How Fivetran + dbt actually fail

Let’s build railroads in the sky

11 min readSep 19, 2022

In ‘Marge vs. The Monorail’ a mysterious outsider comes to a town hall meeting about Springfield’s budget surplus. He uses FOMO, slick-talking, and salesmanship to convince the town to create an infrastructure project in the sky — Springfield’s very own monorail. Photo Copyright: ©1993 FOX BROADCASTING

This past week I hosted the Get Stuff Done with Data Conference.

We had 260+ people drop by for at least one session over two days, with an average of 72 people in the Thursday sessions and 35 in the Friday sessions. Our two highest attended sessions were ones by Phil Hall and Ian Whitestone, on optimizations around BigQuery and Snowflake respectively, which should say something about where the discourse is going these days.

(I will post all videos and content shortly, separately.)

In a session with Decodable’s Eric Sammer called ‘Intro to Stateful Streaming’ we had a short talk at the end about what ETL/ELT means after Eric mentioned he’d recently gotten into a ‘spicy’ debate on Twitter about this. I pulled into the discussion Narrator’s Ahmed Elsamadisi who had the next speaking slot and was waiting backstage. He and I have discussed ETL/ELT many times and had even chatted about this in person over dinner a few weeks back.

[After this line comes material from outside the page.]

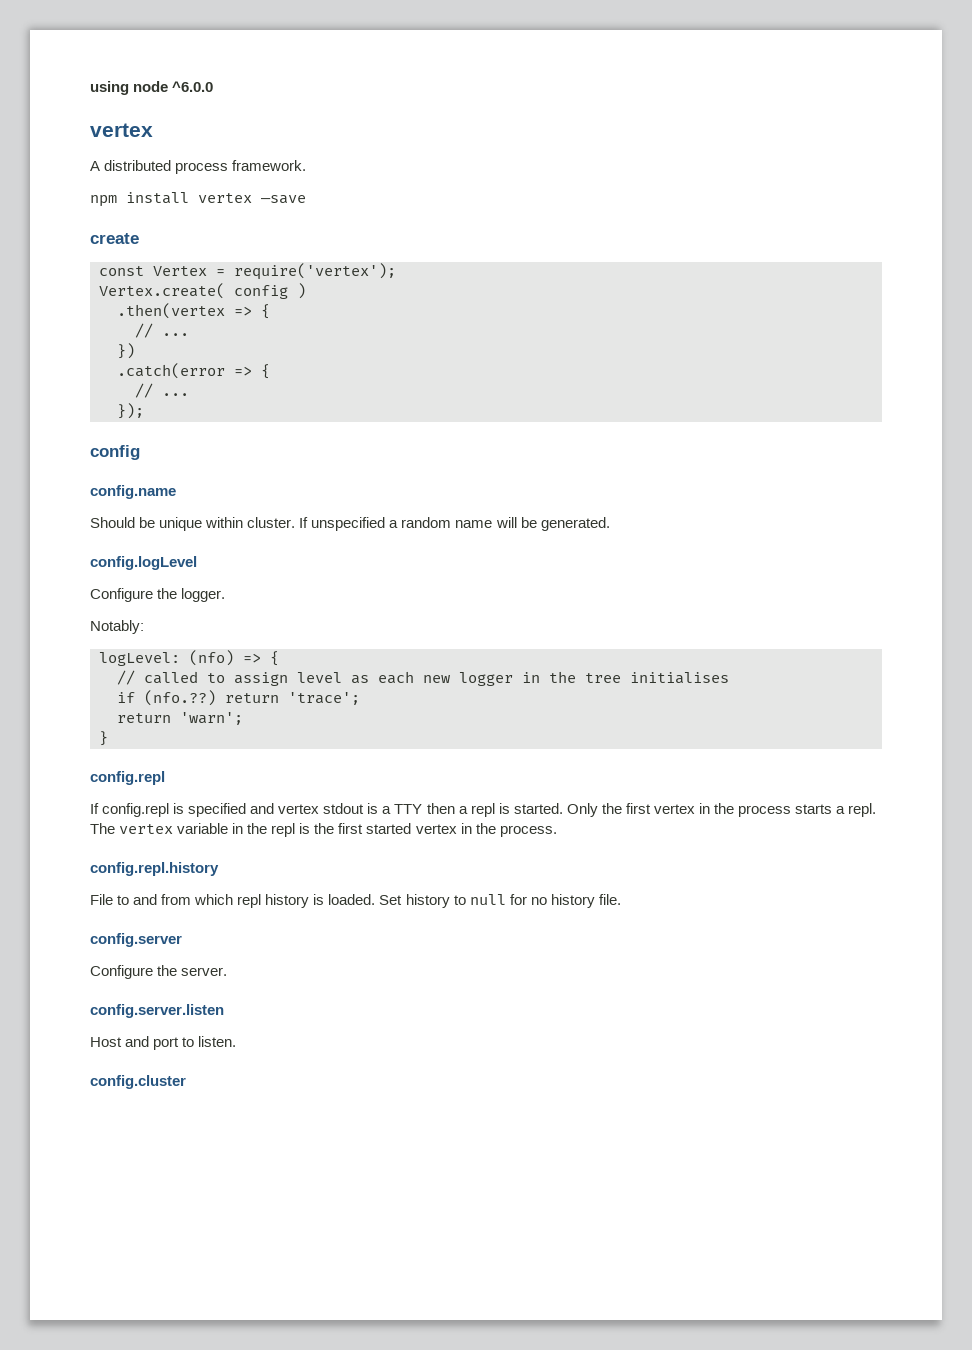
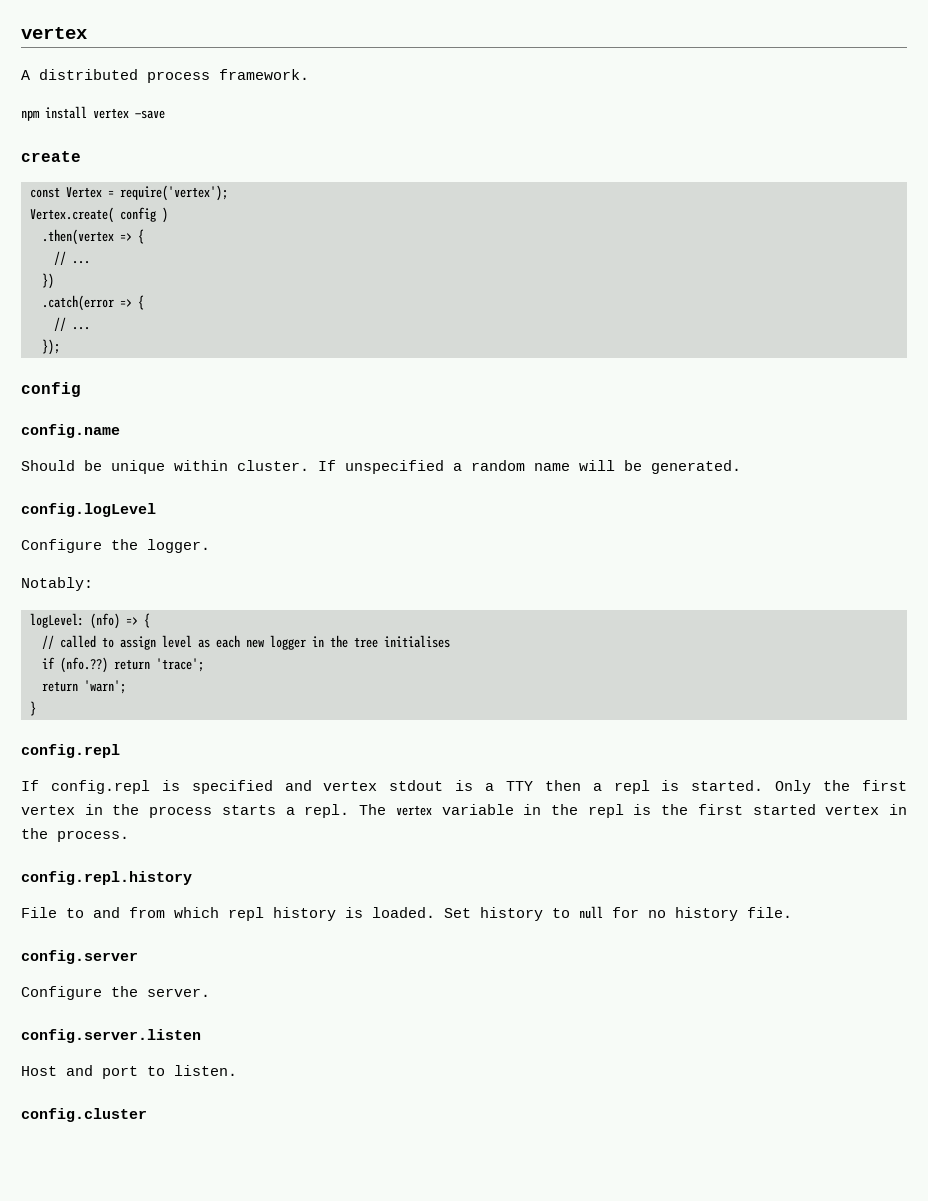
[90,81,214,95] using node ^6.0.0 // -> (21, 33) none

Further, the same day Benn Stancil of Mode published an article about how Fivetran fails.

Then, dbt Labs published an article justifying their use of heavy ‘T’ complexity within their own organization’s dogfooded internal project.

It’s safe to say the ELT Kool-Aid is in full swing and defending itself.

Now, the following opinions expressed here are my own as a data engineer, systems architect, analyst, investor, advisor, consultant, and a bunch of other titles and labels I hold because adding titles and labels is how you gain credibility in the dark and shadowy world that is ~doin’ data stuff on the cloud~.

_____

Ultimately, ELT is way more heavily rent-seeking than ETL, especially the Fivetran + dbt combination.

As a rent-seeking operating paradigm, ELT was able to spread during the bull market run/low interest rate boom of the last two years.

However, as markets compress and the cost of capital increases, many companies simply can’t afford the ELT and will shift back to more ETL — essentially, more data management and schema management and potentially even processing data before the lake/warehouse, not just in it.

Let’s break down the economics of how we got here.

Let’s also take a look behind the scenes and understand the financials and incentives around this.

How Fivetran actually fails

Fivetran’s Shopify schema via fivetran.com

Here is how Fivetran works.

You, the customer, use Fivetran to connect databases and/or applications to a database/warehouse to replicate data to the target system.

Fivetran decides the table structure for how application data will be delivered to the cloud data warehouse.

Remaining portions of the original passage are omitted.